President Sata had waited for too long to allow the differences to boil into a civil war between the two factions of the ruling Patriotic Front that emerged over his endorsement. Some party supporters see this as outstanding political wisdom that has finally settled the battle. However, Brutal Journal brings to surface fault lines that may still destabilise the ruling party
By Nyalubinge Ngwende
All along it was dead silence from President Michael Sata. It was though he was basking in the glory of being endorsed as sole party candidate for the next presidential election that is still four years away in 2016.
Secretary General of the party Wynter Kabimba (Justice Minister) openly differed with a senior member Geoffrey Mwamba (Defence Minister) who has been going round the country mobilising party supporters to endorse Sata. And till yesterday, with the intervention of Sata, the differences grew more noisy and violent by day.
Those who were with Kabimba were beaten by cadres who were with Mwamba’s for opposing the endorsement calls.
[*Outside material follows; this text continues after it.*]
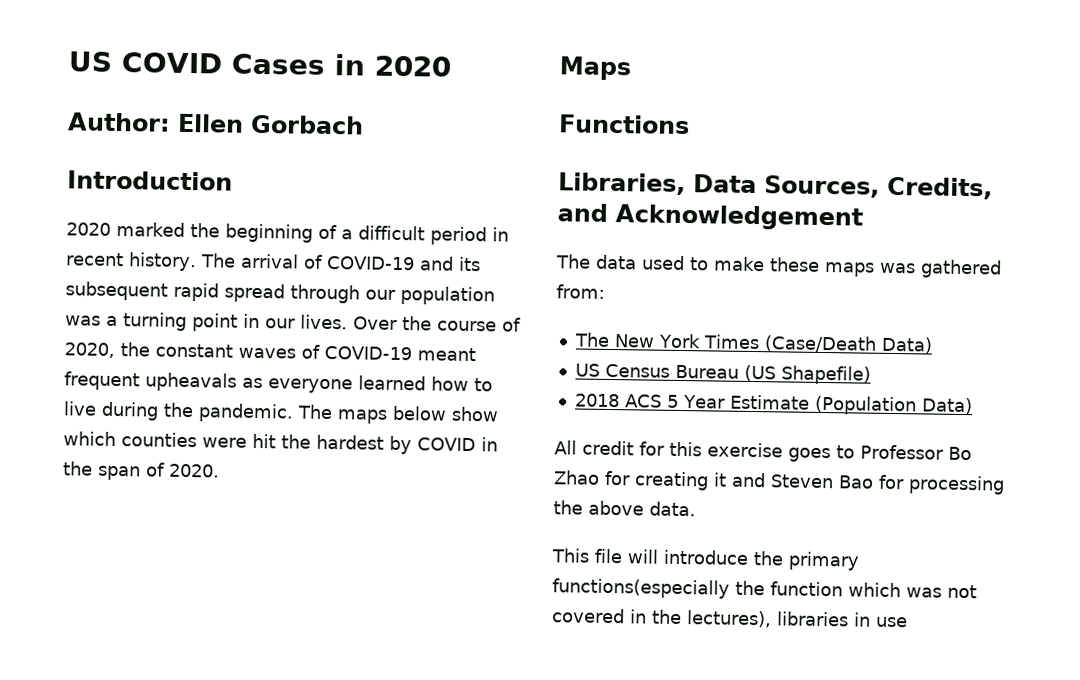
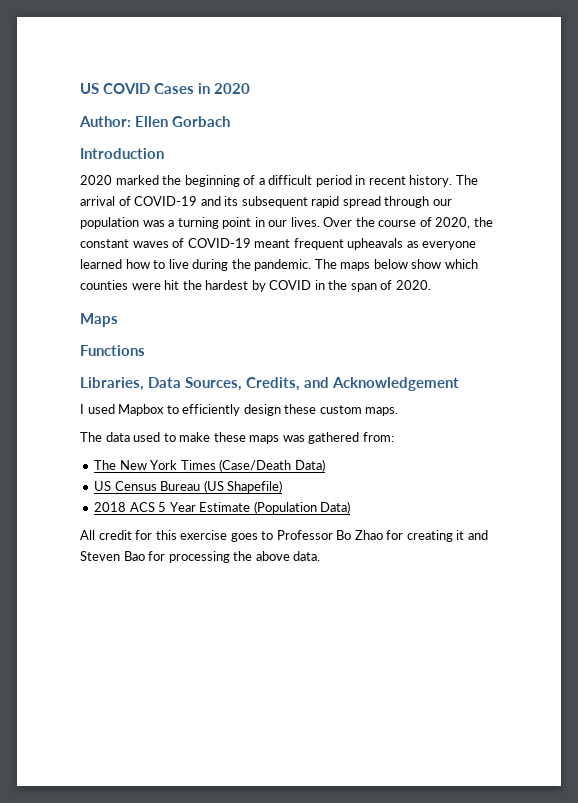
(863, 217) none -> [80,404,399,416] // I used Mapbox to efficiently design these custom maps.
[551,548,860,571] [552,578,977,599] [552,608,908,628] // This file will introduce the primary functions(especially the function which was not covered in the lectures), libraries in use -> (321, 556) none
At one time, the cadres from the two factions fought at Northmead School in Lusaka, injuring one another and destroying school property.
The silence from the President was numbing, bringing to memory of a King Nero who was fiddling while Rome was on fire. Amidst all this, was our own President Sata playing a King who ensconced himself in the luxury of State House fiddling while his party was ablaze from implosion? Why did he wait only till yesterday, September 16 to come out speaking in tongues to stop the all hullaballoo about his endorsement?
“Unless you don’t understand English, you can only endorse if someone proposes. No one has proposed my name as candidate, there is no need for anyone to endorse me for 2016,” Sata told his party, asking them to stop the debate forthwith.
Those Patriotic Front supporters, who watched from the sidelines as the two factions—the endorsers and those against—viciously attacked each other in public, went agog on social media, ululating and praising Sata as a man of vast political wisdom. They are elated that President Sata has finally settled the battle. They are toasting the glasses filled with relief, happy that the public display of uncivilised politics has been stopped.